The copy should run from the line containing "MLI.8_1 | KPI: 5.52% -> -1.68%" through the last line of the entries below, exactly as written, with pictures omitted.

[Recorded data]
====

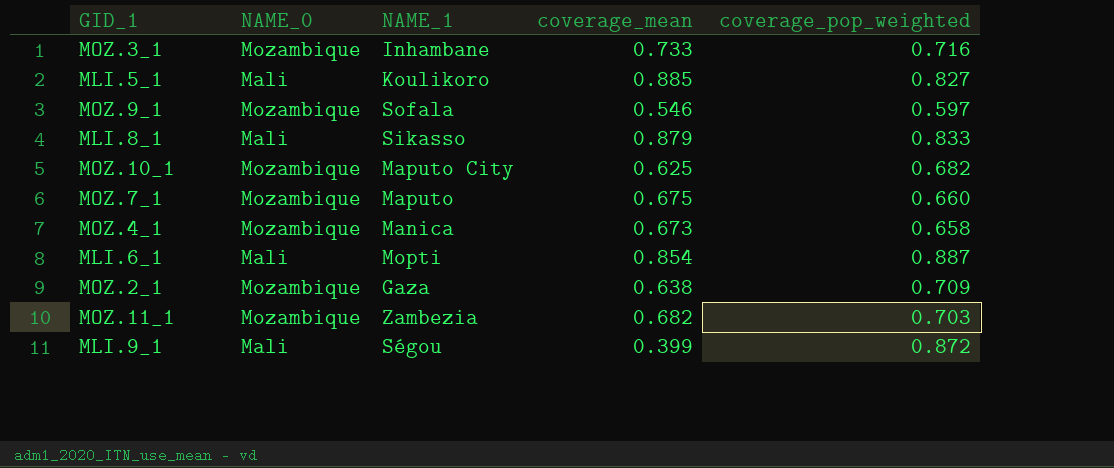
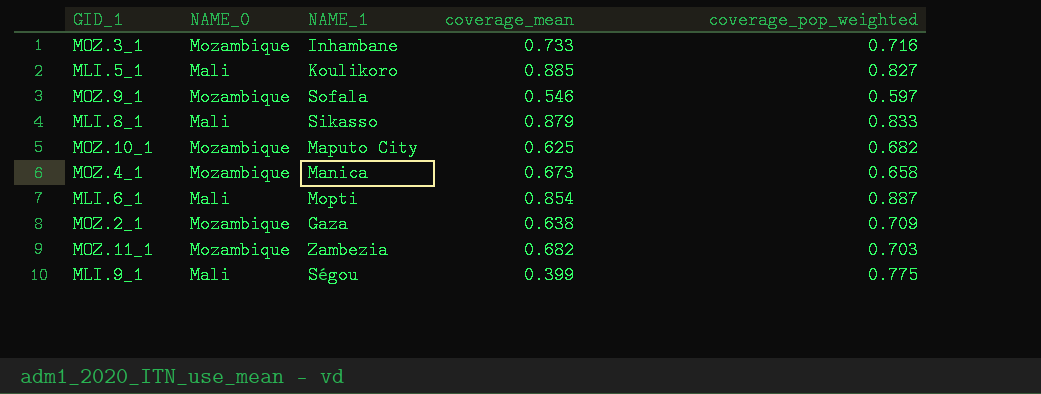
row MOZ.7_1: Mozambique | Maputo | 0.675 | 0.660 -> none
MLI.9_1 | coverage_pop_weighted: 0.872 -> 0.775

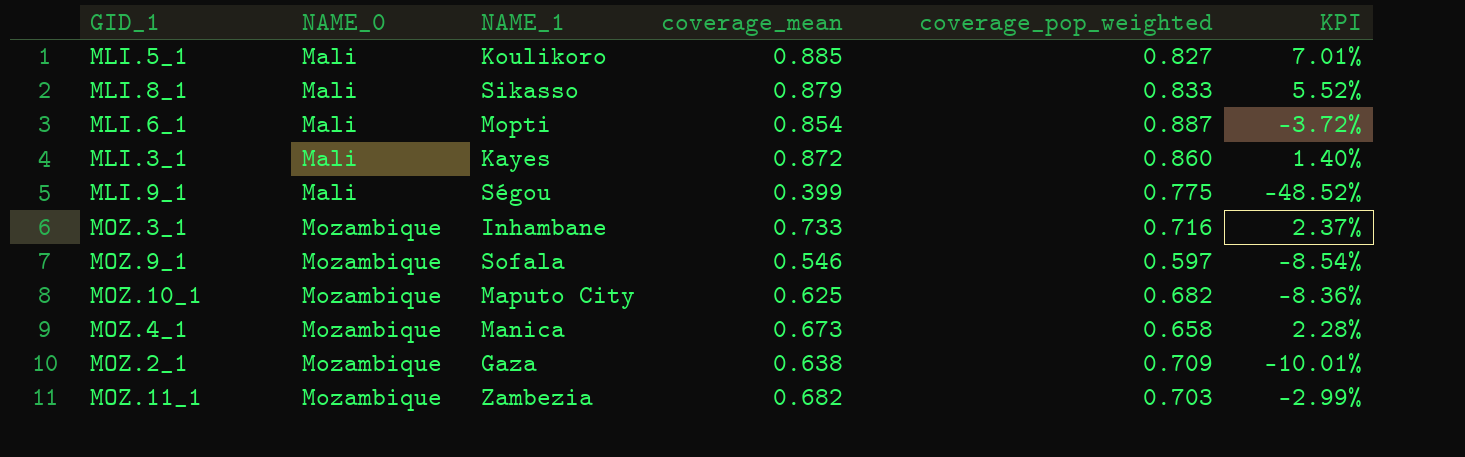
row order: none -> NAME_0 ascending
column KPI | formula: none -> ([coverage_mean] - [coverage_pop_weighted]) / [coverage_pop_weighted]
row MLI.3_1: none -> Mali | Kayes | 0.872 | 0.860 | 1.40%

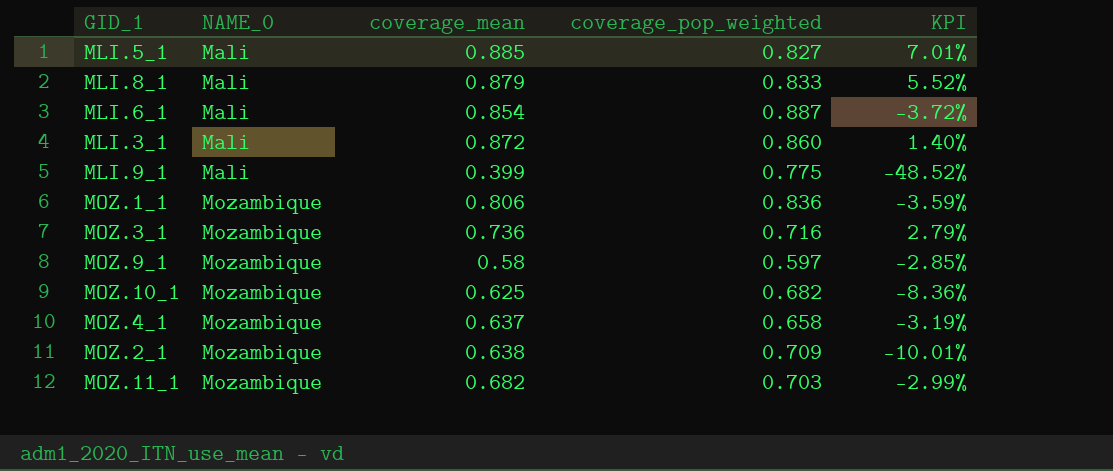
column NAME_1 | position: 3 -> none
row MOZ.1_1: none -> Mozambique | 0.806 | 0.836 | -3.59%
MOZ.3_1 | coverage_mean: 0.733 -> 0.736
MOZ.3_1 | KPI: 2.37% -> 2.79%
MOZ.9_1 | coverage_mean: 0.546 -> 0.58
MOZ.9_1 | KPI: -8.54% -> -2.85%
MOZ.4_1 | coverage_mean: 0.673 -> 0.637
MOZ.4_1 | KPI: 2.28% -> -3.19%

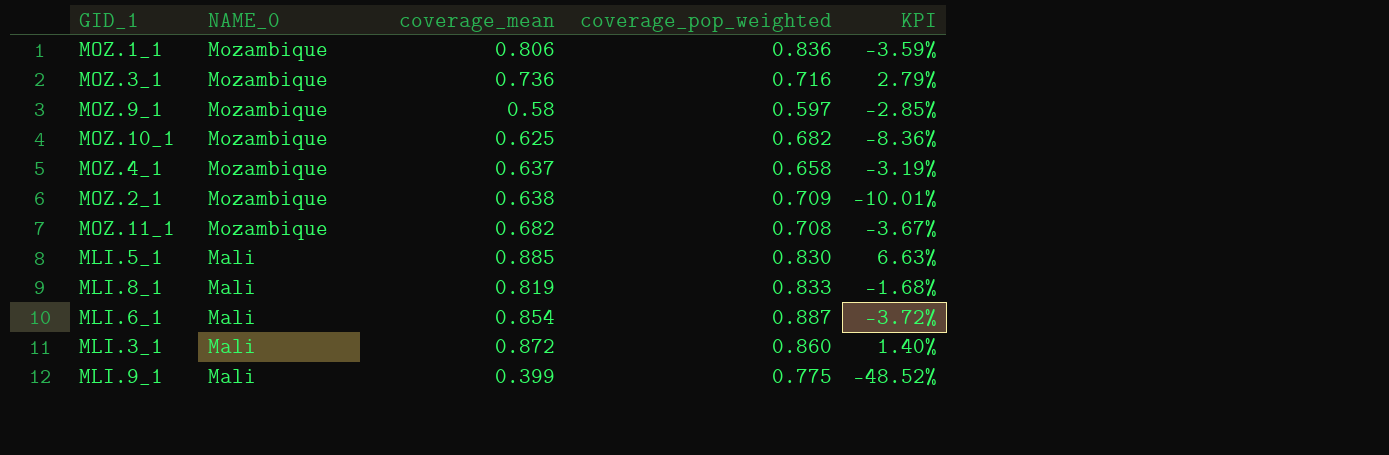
row order: NAME_0 ascending -> NAME_0 descending
MOZ.11_1 | coverage_pop_weighted: 0.703 -> 0.708
MOZ.11_1 | KPI: -2.99% -> -3.67%
MLI.5_1 | coverage_pop_weighted: 0.827 -> 0.830
MLI.5_1 | KPI: 7.01% -> 6.63%
MLI.8_1 | coverage_mean: 0.879 -> 0.819
MLI.8_1 | KPI: 5.52% -> -1.68%

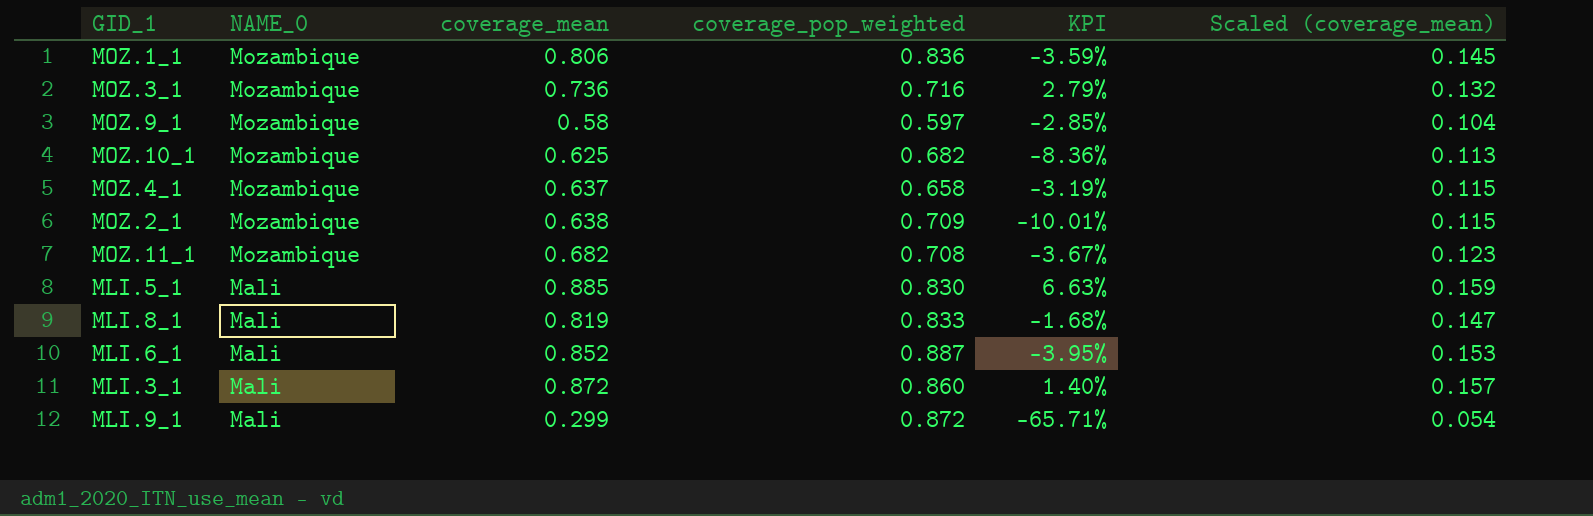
column Scaled (coverage_mean) | formula: none -> [coverage_mean] * 0.18
MLI.6_1 | coverage_mean: 0.854 -> 0.852
MLI.6_1 | KPI: -3.72% -> -3.95%
MLI.9_1 | coverage_mean: 0.399 -> 0.299
MLI.9_1 | coverage_pop_weighted: 0.775 -> 0.872
MLI.9_1 | KPI: -48.52% -> -65.71%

====

[Answer space]
MLI.8_1 | KPI: 5.52% -> -1.68%

column Scaled (coverage_mean) | formula: none -> [coverage_mean] * 0.18
MLI.6_1 | coverage_mean: 0.854 -> 0.852
MLI.6_1 | KPI: -3.72% -> -3.95%
MLI.9_1 | coverage_mean: 0.399 -> 0.299
MLI.9_1 | coverage_pop_weighted: 0.775 -> 0.872
MLI.9_1 | KPI: -48.52% -> -65.71%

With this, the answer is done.